A misunderstanding about the microbe that actually causes the flu created a ripple effect that changed the future of U.S. drug development, clinical trials, and pandemic preparedness.

In 1892 a prominent German bacteriologist named Richard Pfeiffer made a mistake—one that would have an enormous impact on the pandemic of 1918 and the next century of medicine.

In the late 19th century scientists had begun to draw connections between microorganisms and human illnesses. But no one had convincingly linked a specific pathogen to influenza, which back then was essentially a catchall term for a suite of infectious respiratory symptoms that had swept through populations for millennia.

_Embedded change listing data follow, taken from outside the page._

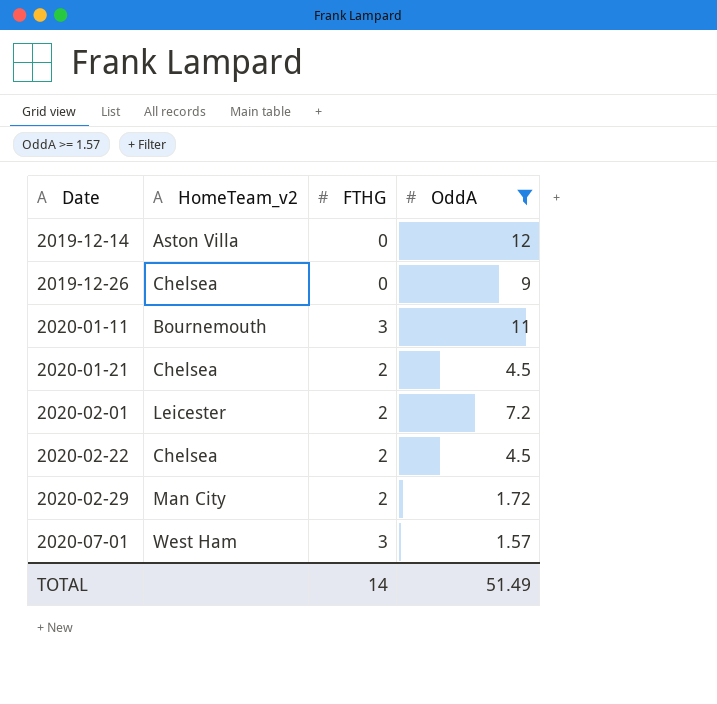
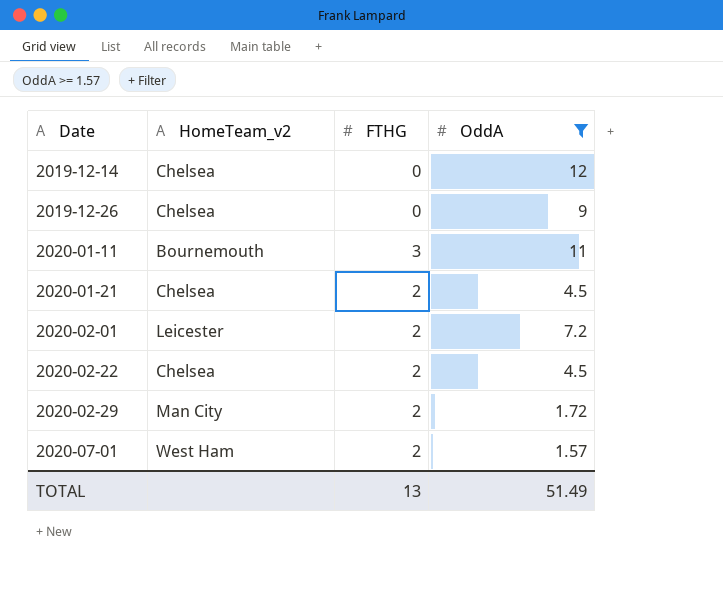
2019-12-14 | HomeTeam_v2: Aston Villa -> Chelsea
2020-07-01 | FTHG: 3 -> 2
TOTAL | FTHG: 14 -> 13

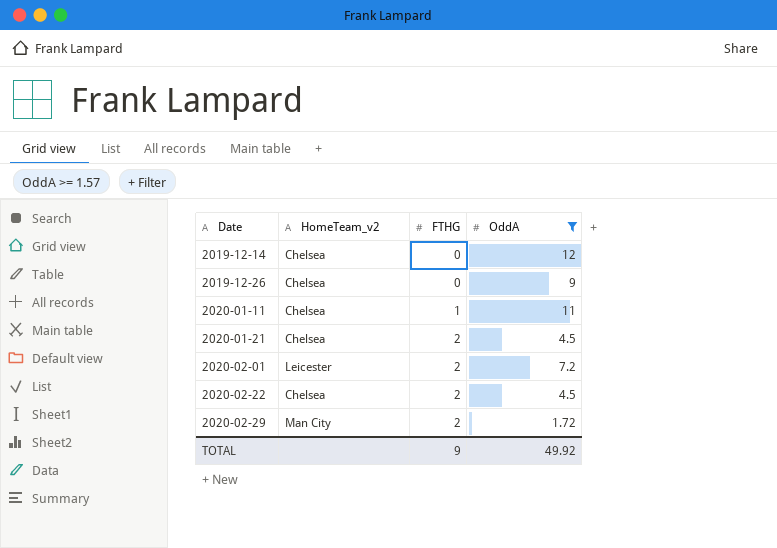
row 2020-07-01: West Ham | 2 | 1.57 -> none
2020-01-11 | HomeTeam_v2: Bournemouth -> Chelsea
2020-01-11 | FTHG: 3 -> 1
TOTAL | FTHG: 13 -> 9
TOTAL | OddA: 51.49 -> 49.92

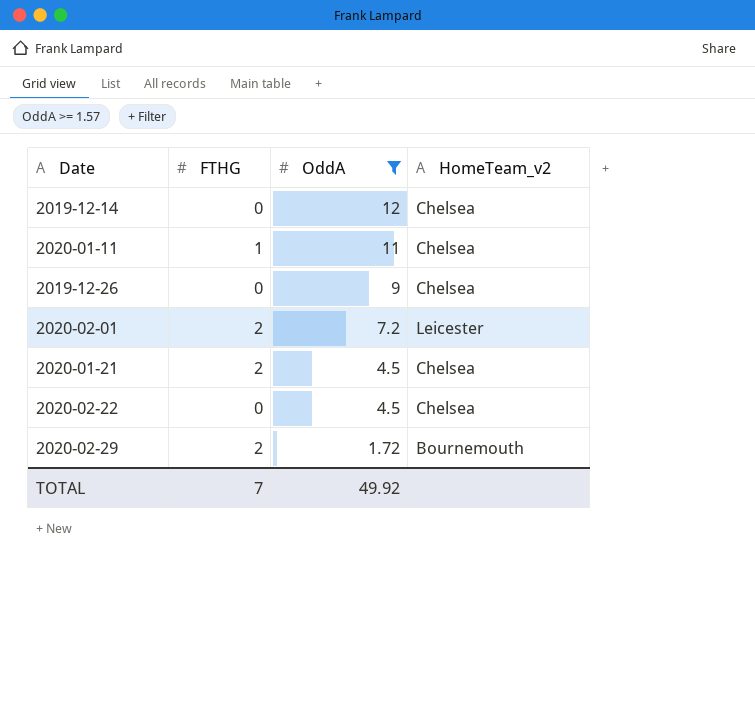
row order: Date ascending -> OddA descending
column HomeTeam_v2 | position: 2 -> 4
2020-02-22 | FTHG: 2 -> 0
2020-02-29 | HomeTeam_v2: Man City -> Bournemouth
TOTAL | FTHG: 9 -> 7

To solve the mystery, Pfeiffer was examining sputum from 31 patients who had died in the flu pandemic of 1889-90, which killed about a million people worldwide. That’s when he discovered a new type of bacterium. “The influenza bacilli appear as tiny little rodlets,” he reported in the British Medical Journal in January 1892, and he found them exclusively in pandemic victims. “In view of these results, I consider myself justified in pronouncing the bacilli just described to be the exciting causes of influenza.”

He named the bacterium Bacillus influenzae, but it quickly became known known as Pfeiffer’s bacillus. After all, Pfeiffer was chief of the Scientific Section of the Berlin Institute for Infectious Diseases and a protégé of Robert Koch, a microbiology pioneer. His stature was such that people readily believed him. This was still the case 26 years later, in 1918, when people began dying at alarming rates from an infectious respiratory disease.